Problem:
Return all lines from the listing below in which the string "Nguyên" occurs.

Information provided:
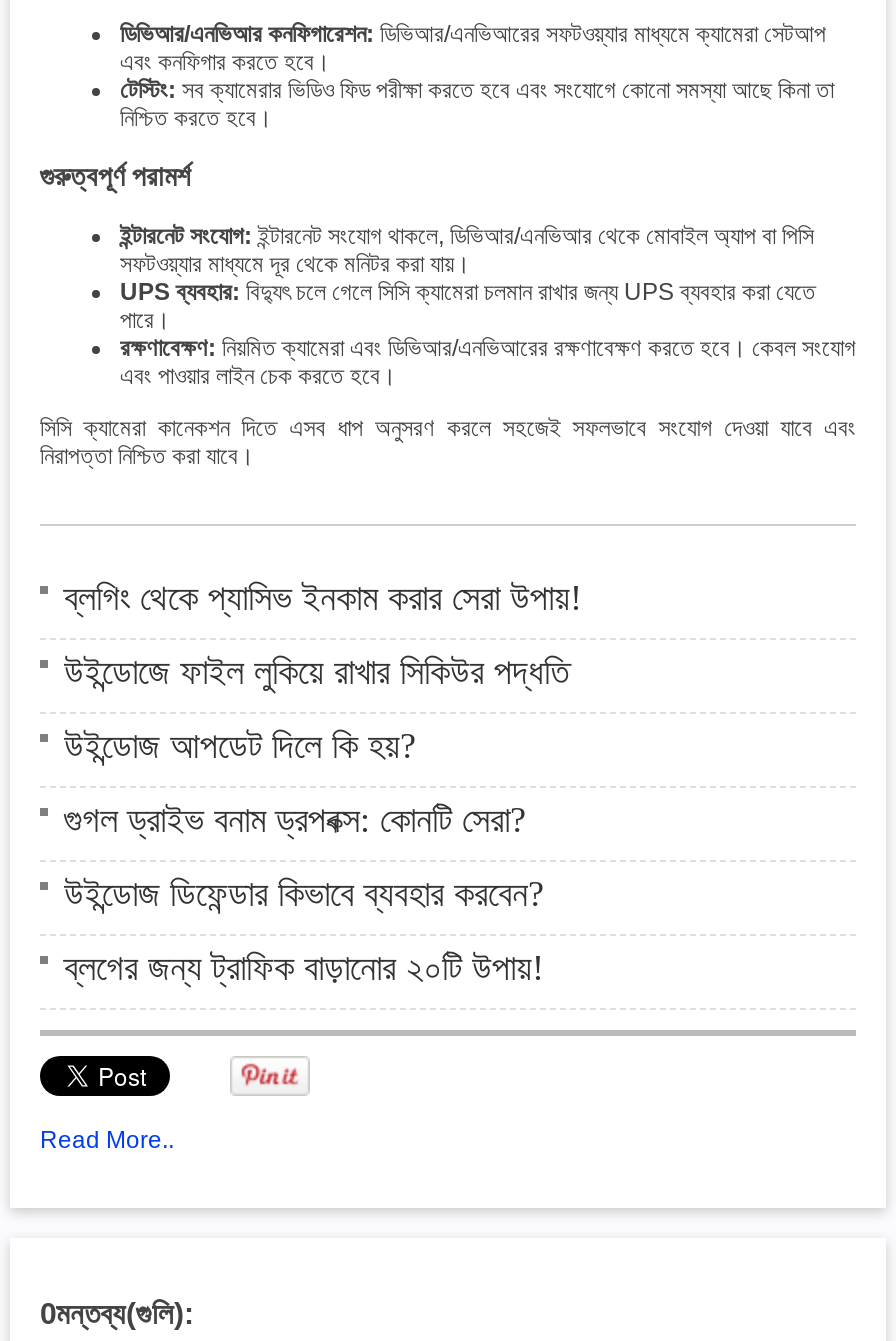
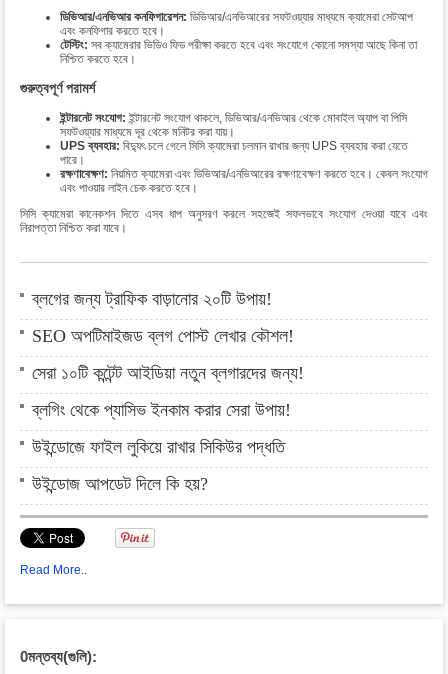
+ SEO অপটিমাইজড ব্লগ পোস্ট লেখার কৌশল!
+ সেরা ১০টি কন্টেন্ট আইডিয়া নতুন ব্লগারদের জন্য!

moved down: ব্লগিং থেকে প্যাসিভ ইনকাম করার সেরা উপায়! | উইন্ডোজে ফাইল লুকিয়ে রাখার সিকিউর পদ্ধতি | উইন্ডোজ আপডেট দিলে কি হয়?

- গুগল ড্রাইভ বনাম ড্রপবক্স: কোনটি সেরা?
- উইন্ডোজ ডিফেন্ডার কিভাবে ব্যবহার করবেন?

moved up: ব্লগের জন্য ট্রাফিক বাড়ানোর ২০টি উপায়!
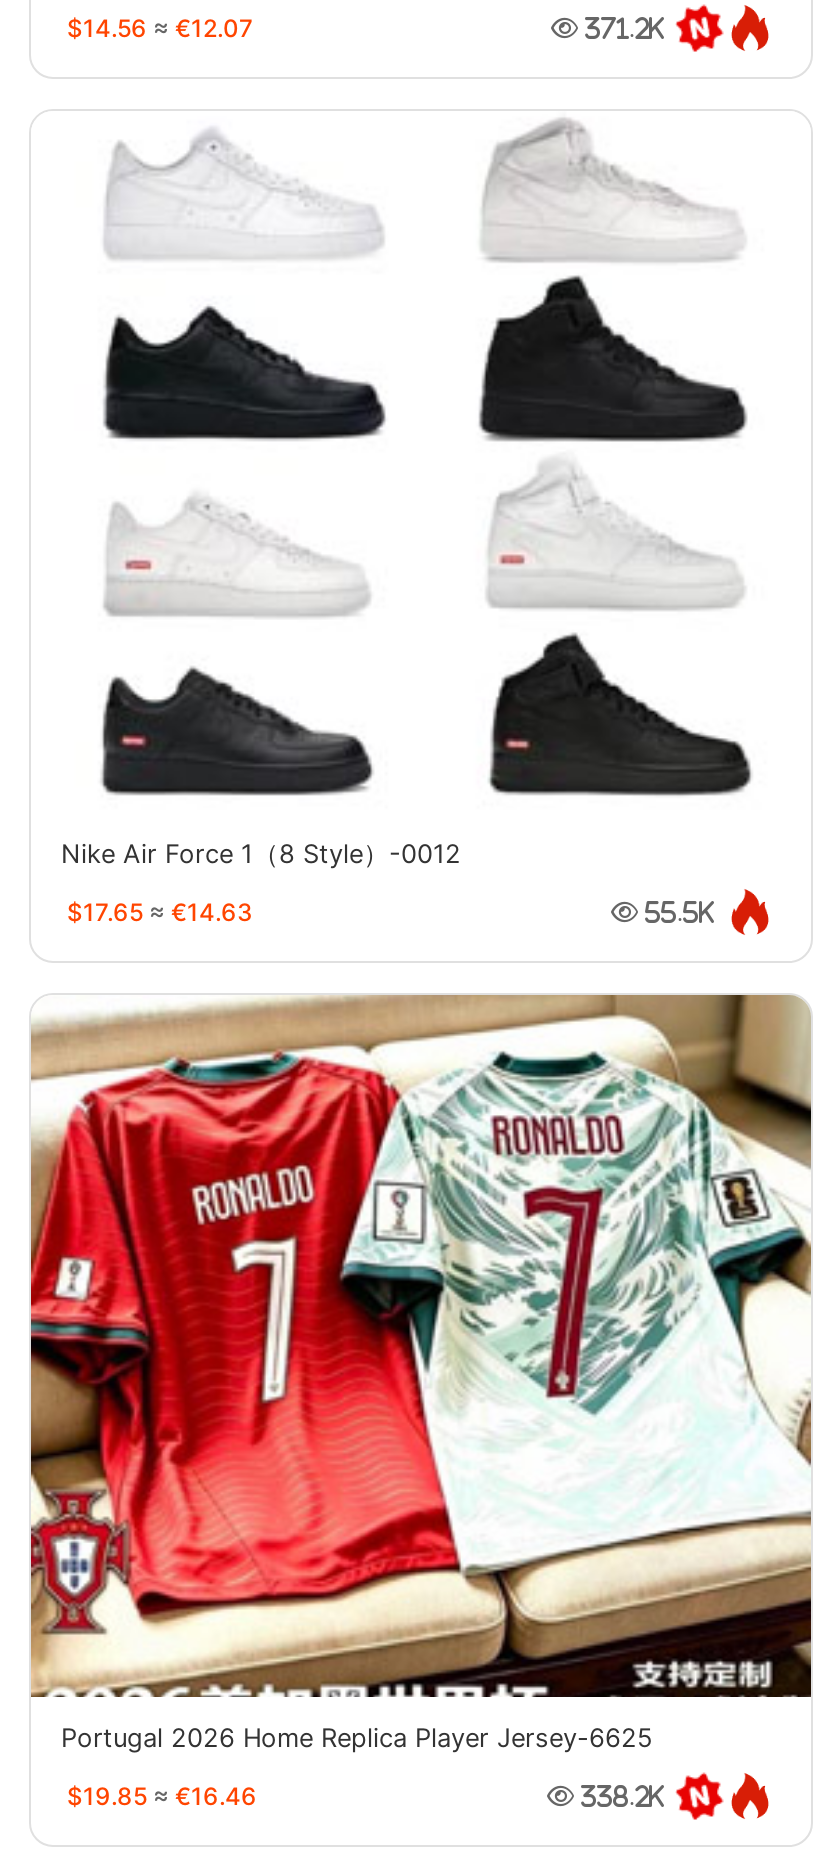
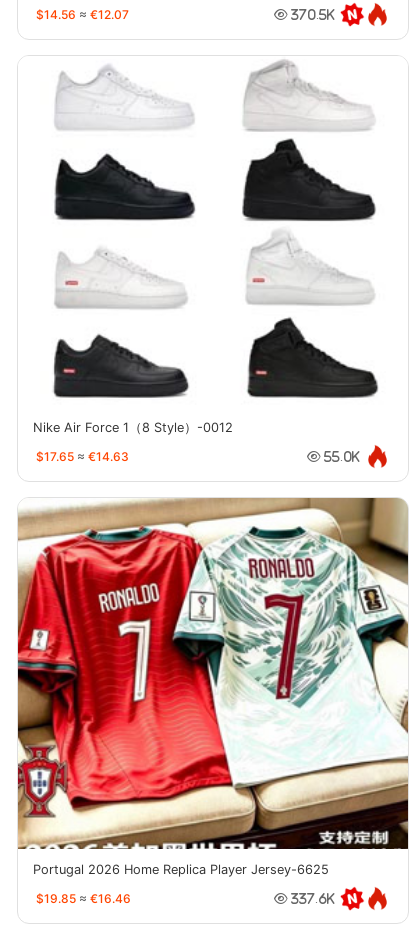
- 371.2K
+ 370.5K

- 55.5K
+ 55.0K

- 338.2K
+ 337.6K
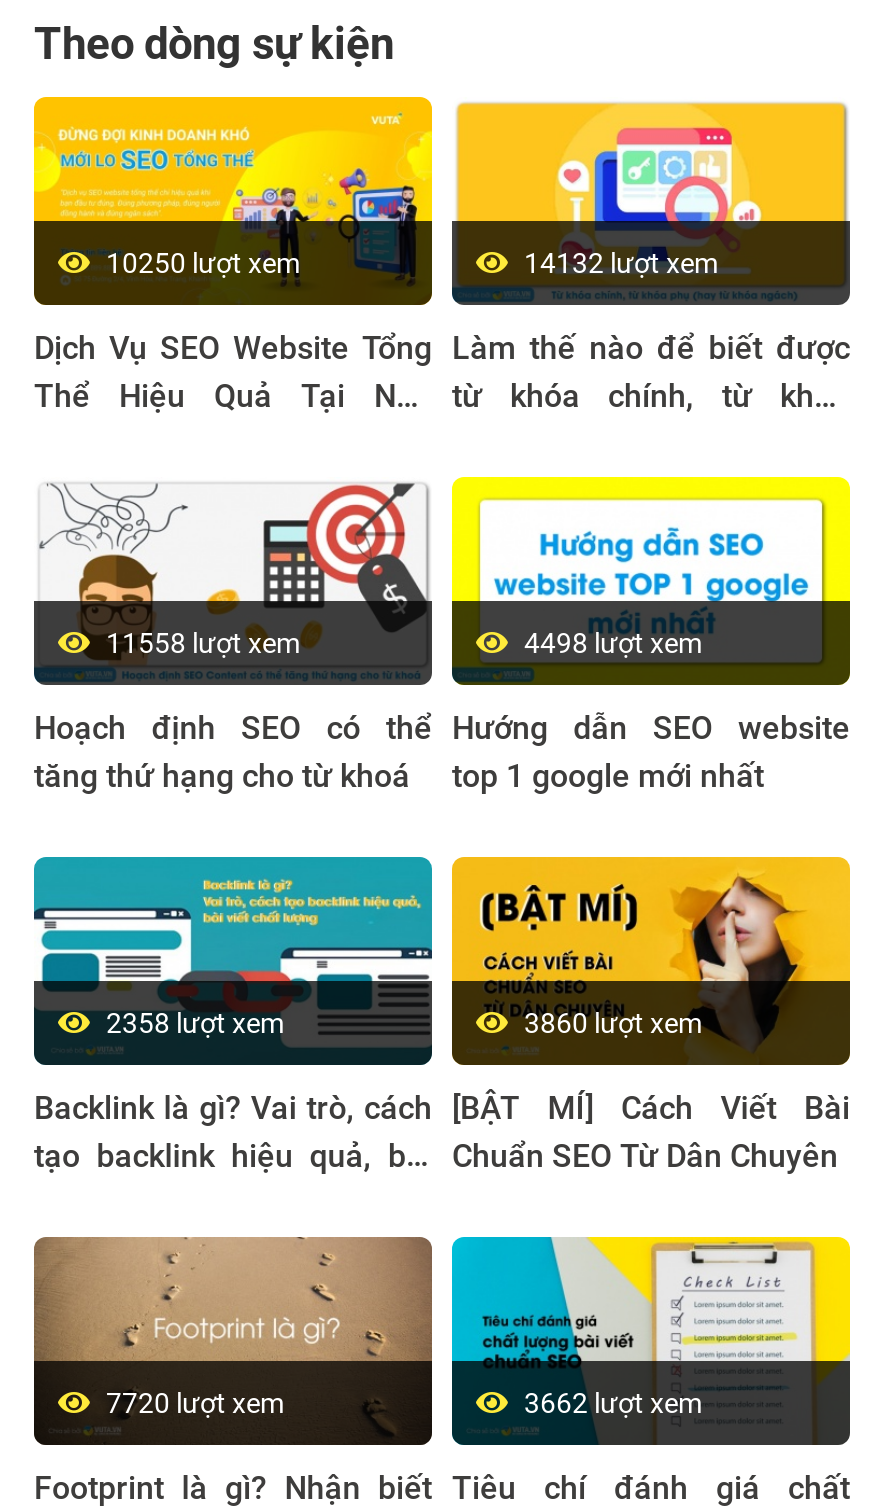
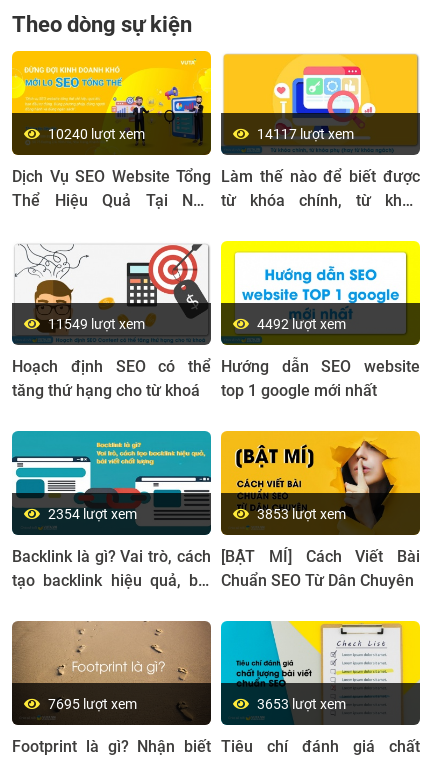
- 10250 lượt xem
+ 10240 lượt xem

- 14132 lượt xem
+ 14117 lượt xem

- 11558 lượt xem
+ 11549 lượt xem

- 4498 lượt xem
+ 4492 lượt xem

- 2358 lượt xem
+ 2354 lượt xem

- 3860 lượt xem
+ 3853 lượt xem

- 7720 lượt xem
+ 7695 lượt xem

- 3662 lượt xem
+ 3653 lượt xem
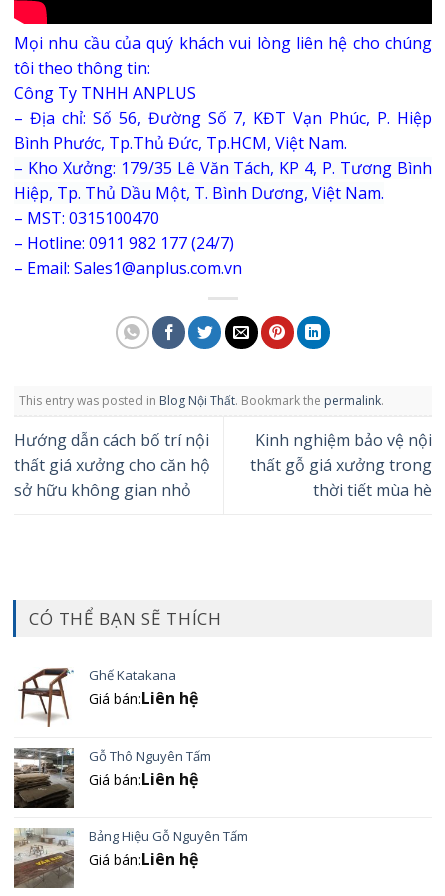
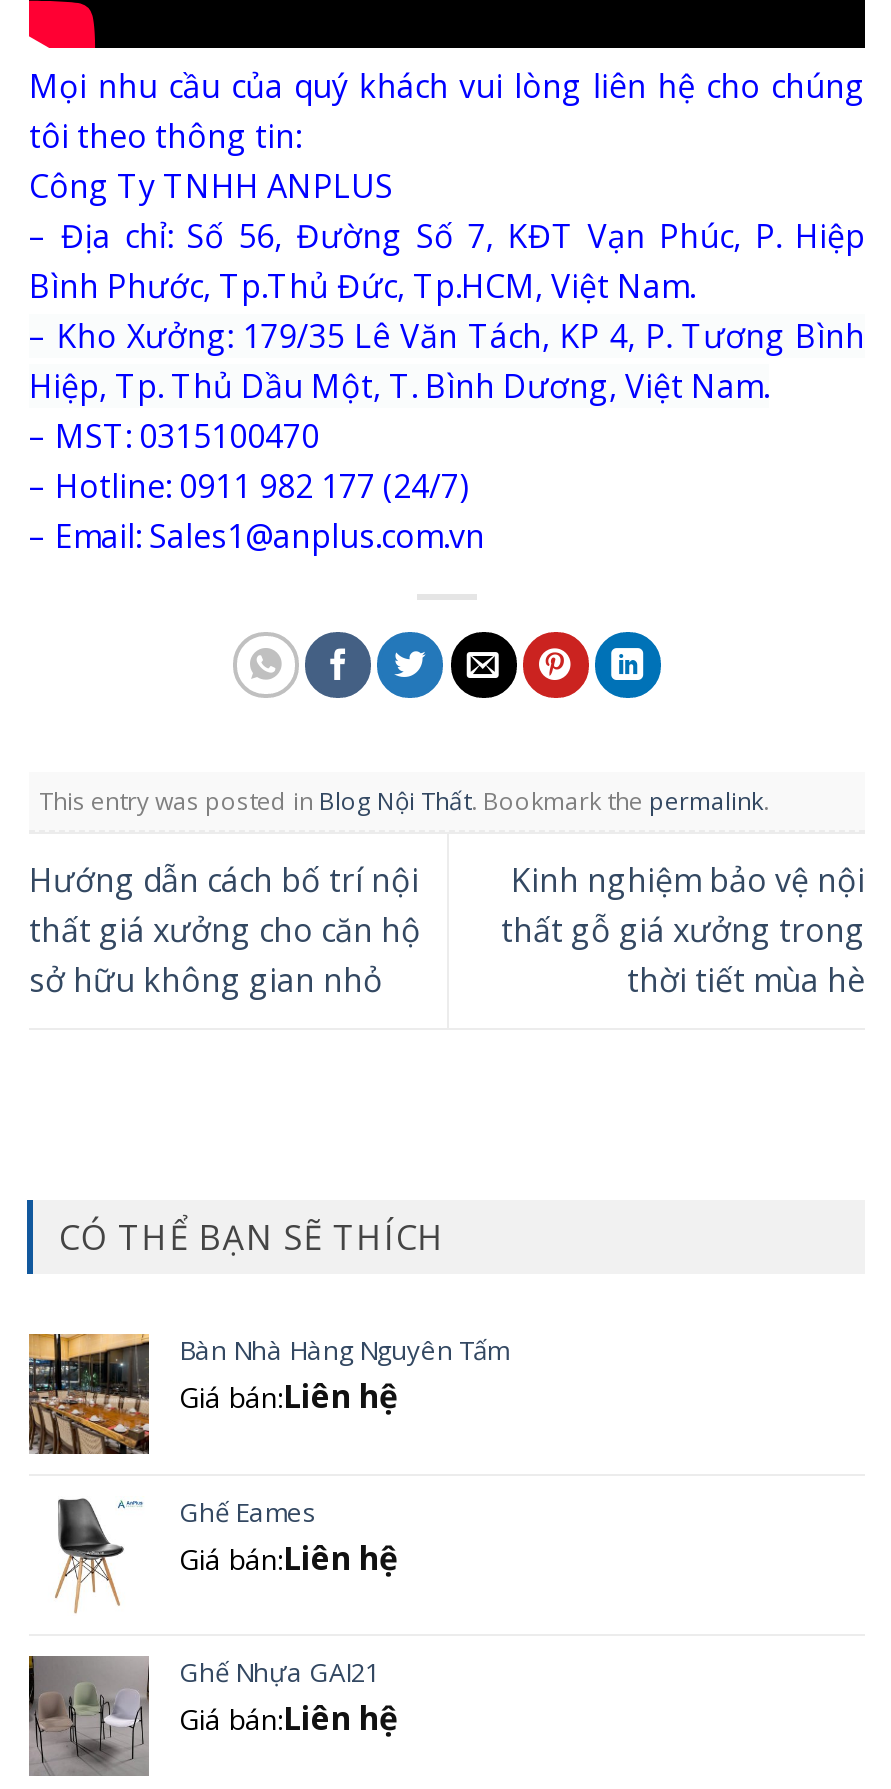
- [image]
- Ghế Katakana
+ [image]
+ Bàn Nhà Hàng Nguyên Tấm

- [image]
- Gỗ Thô Nguyên Tấm
+ [image]
+ Ghế Eames

- [image]
- Bảng Hiệu Gỗ Nguyên Tấm
+ [image]
+ Ghế Nhựa GAI21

Solution to this exercise:
+ Bàn Nhà Hàng Nguyên Tấm
- Gỗ Thô Nguyên Tấm
- Bảng Hiệu Gỗ Nguyên Tấm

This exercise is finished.